The RFC882 Date and Time Specification is located here: https://tools.ietf.org/html/rfc822#section-5.1
While the specification calls for a two digit year, this library also allows for a four digit year. A four digit year is preferred in some applications such as RSS feeds (See https://validator.w3.org/feed/docs/rss2.html). All two digit years are added to 2000.
The RFC882 Date and Time Specification only defines ASCII-compatible characters, therefore this library uses std::string and char. Any multi-byte encodings should be converted to an ASCII-compatible single-byte encoding before passing to this library.
rfc882datetime.h uses the rfc882 namespace.
It defines the following function:
std::optional<RFC882DateTime> parseDateAndTimeSpec(std::string stamp);
Use this function to parse a compatible time stamp string into an RFC882DateTime object. Comparison operators are defined for RFC882DateTime objects.
#include "rfc882datetime.h"
...
if(auto time = rfc882::parseDateAndTime("23 Nov 20 09:34:03 -0500")) // returns a std::optional<rfc882::RFC882DateTime>
{
// Use *time...
}
struct RFC882DateTime
{
std::string stamp; // The RFC882 formatted time stamp, unaltered.

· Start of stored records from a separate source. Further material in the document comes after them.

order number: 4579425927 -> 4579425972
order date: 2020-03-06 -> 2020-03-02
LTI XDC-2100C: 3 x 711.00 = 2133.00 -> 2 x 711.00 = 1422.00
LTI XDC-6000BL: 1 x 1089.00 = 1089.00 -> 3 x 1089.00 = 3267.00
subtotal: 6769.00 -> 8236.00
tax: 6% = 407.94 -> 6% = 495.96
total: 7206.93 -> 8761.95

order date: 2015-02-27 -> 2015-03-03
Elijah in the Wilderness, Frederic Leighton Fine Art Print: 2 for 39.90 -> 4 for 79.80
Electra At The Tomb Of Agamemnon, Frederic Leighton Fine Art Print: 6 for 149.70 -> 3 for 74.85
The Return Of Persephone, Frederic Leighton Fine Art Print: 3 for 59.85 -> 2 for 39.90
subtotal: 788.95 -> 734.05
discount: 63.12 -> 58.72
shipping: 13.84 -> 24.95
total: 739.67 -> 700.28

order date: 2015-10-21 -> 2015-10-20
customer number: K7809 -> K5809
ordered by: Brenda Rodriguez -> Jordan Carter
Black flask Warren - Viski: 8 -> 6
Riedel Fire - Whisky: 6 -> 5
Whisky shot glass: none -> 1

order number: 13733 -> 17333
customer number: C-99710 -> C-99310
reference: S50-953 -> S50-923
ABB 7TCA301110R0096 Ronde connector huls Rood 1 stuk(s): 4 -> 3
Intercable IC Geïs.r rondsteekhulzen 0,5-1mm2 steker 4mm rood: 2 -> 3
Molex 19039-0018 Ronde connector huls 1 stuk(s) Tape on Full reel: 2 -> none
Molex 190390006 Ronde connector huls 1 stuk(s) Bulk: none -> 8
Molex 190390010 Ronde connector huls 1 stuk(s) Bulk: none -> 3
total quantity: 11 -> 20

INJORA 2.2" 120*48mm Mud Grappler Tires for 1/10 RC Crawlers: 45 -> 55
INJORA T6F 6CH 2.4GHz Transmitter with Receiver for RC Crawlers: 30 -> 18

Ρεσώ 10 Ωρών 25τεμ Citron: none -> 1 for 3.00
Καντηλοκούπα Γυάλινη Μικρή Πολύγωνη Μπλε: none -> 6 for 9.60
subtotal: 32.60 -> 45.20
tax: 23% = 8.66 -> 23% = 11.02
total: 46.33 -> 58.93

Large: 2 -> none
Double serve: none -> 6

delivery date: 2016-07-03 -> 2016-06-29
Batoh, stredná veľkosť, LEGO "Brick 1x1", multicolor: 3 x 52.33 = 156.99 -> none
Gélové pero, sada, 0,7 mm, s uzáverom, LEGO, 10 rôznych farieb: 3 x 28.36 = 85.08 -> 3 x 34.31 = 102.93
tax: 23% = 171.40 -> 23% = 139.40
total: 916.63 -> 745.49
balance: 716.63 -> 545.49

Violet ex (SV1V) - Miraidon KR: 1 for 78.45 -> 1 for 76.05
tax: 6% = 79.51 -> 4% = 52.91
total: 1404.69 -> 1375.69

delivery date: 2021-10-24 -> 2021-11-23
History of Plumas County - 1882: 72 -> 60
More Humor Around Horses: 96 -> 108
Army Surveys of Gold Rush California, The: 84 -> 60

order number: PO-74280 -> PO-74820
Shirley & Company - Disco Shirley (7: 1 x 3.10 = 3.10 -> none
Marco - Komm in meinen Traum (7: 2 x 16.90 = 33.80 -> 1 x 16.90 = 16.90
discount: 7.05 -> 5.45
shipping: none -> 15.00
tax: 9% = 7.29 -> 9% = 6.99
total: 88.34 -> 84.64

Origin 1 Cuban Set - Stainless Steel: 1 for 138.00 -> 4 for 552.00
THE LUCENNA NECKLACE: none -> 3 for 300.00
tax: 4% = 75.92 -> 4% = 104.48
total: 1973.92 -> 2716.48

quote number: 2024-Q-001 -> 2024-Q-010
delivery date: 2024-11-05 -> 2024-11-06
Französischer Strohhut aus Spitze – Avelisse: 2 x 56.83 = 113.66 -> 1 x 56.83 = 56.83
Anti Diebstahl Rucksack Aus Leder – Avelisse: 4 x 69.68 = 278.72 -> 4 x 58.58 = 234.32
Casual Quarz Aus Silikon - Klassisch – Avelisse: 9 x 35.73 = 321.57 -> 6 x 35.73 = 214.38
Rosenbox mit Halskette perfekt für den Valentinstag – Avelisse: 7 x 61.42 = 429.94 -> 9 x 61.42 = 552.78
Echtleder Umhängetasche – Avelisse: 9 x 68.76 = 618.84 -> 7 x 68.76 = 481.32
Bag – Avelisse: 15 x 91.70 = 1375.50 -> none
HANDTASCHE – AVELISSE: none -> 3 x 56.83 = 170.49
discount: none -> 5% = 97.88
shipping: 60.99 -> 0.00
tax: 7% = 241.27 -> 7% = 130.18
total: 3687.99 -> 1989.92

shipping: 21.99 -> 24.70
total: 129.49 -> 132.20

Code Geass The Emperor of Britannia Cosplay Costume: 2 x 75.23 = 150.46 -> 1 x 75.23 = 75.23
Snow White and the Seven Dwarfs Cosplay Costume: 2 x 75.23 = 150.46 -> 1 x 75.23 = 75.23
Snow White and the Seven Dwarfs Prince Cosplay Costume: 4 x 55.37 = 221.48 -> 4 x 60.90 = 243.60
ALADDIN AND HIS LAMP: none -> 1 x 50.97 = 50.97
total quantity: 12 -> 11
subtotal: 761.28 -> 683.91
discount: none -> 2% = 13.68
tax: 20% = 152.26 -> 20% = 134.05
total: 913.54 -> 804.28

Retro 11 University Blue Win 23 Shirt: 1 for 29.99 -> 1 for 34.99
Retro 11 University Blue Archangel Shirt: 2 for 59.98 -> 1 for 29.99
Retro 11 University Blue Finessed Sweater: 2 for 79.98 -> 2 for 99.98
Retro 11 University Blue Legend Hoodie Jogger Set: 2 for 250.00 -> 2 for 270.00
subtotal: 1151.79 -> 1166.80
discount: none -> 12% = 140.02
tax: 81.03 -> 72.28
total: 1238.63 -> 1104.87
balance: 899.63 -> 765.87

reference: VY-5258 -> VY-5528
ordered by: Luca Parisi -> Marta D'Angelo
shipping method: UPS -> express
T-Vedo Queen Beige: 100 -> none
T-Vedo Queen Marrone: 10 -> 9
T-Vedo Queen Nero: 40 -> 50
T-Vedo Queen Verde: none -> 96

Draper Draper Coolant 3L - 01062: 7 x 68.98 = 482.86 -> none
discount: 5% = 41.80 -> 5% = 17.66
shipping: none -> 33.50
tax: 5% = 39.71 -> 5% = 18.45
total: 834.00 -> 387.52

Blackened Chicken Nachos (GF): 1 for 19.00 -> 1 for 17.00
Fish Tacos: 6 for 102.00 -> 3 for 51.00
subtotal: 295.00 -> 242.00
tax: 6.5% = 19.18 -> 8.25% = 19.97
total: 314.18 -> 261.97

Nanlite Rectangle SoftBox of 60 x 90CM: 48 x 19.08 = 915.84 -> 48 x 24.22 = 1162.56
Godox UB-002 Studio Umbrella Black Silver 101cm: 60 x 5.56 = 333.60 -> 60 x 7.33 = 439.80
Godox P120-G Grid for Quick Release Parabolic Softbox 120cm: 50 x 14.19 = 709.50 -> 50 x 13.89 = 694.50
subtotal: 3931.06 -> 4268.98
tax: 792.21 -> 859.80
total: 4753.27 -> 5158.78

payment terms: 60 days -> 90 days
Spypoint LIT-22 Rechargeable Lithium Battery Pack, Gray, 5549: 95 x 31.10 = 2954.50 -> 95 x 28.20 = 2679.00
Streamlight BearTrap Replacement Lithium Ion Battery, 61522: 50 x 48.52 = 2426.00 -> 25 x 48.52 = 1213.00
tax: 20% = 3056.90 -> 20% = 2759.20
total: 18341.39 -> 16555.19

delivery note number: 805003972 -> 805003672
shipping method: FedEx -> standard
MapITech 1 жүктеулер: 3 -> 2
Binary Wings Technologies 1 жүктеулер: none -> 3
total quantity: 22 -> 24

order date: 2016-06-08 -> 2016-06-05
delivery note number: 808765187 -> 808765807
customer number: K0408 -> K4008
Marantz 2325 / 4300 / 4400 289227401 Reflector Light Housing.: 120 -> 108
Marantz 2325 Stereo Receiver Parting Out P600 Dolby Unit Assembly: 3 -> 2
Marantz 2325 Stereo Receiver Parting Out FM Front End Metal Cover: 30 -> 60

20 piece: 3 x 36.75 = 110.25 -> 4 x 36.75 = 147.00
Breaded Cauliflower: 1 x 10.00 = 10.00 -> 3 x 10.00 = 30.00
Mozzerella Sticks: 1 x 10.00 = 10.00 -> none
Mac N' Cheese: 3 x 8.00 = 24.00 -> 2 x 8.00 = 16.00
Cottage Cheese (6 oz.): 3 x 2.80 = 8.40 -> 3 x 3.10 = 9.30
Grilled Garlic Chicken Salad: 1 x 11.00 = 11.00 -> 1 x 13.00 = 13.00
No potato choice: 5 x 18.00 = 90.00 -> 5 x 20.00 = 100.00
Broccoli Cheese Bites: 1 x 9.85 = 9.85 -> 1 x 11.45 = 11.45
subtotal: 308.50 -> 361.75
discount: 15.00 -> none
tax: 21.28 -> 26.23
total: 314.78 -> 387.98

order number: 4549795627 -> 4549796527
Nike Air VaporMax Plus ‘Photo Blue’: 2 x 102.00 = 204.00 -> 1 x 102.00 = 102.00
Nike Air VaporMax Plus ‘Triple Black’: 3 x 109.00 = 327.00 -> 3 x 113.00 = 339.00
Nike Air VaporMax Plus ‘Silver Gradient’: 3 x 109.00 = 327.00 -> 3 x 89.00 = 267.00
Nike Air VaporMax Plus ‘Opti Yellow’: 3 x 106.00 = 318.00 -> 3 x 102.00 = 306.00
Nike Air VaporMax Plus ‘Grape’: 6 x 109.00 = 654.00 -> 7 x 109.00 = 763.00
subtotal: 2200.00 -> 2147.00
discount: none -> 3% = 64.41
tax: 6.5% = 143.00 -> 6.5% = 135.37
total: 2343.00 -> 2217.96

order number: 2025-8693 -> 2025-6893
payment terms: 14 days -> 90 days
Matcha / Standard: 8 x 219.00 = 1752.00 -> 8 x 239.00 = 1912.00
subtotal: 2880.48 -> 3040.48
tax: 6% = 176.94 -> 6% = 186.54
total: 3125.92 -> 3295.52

std::chrono::system_clock::time_point time{}; // The point in time that this time stamp represents, in UTC.
struct Tokens
{
std::string dayOfWeek; // optional: Mon, Tue, Wed, Thu, Fri, Sat, Sun
std::string day; // 2 digits
std::string month; // Jan, Feb, Mar, etc...
std::string year; // 2 or 4 digits
std::string hour; // 2 digits
std::string minute; // 2 digits
std::string second; // optional: 2 digits
std::string timeZone; // Limited time zones like EST, EDT, etc. or differential such as -0500.
} tokens;
// Note: these values are not adjusted by the time zone differential
struct DateTime
{
int day = 1; // day of month [1 - 31] (depending on the month)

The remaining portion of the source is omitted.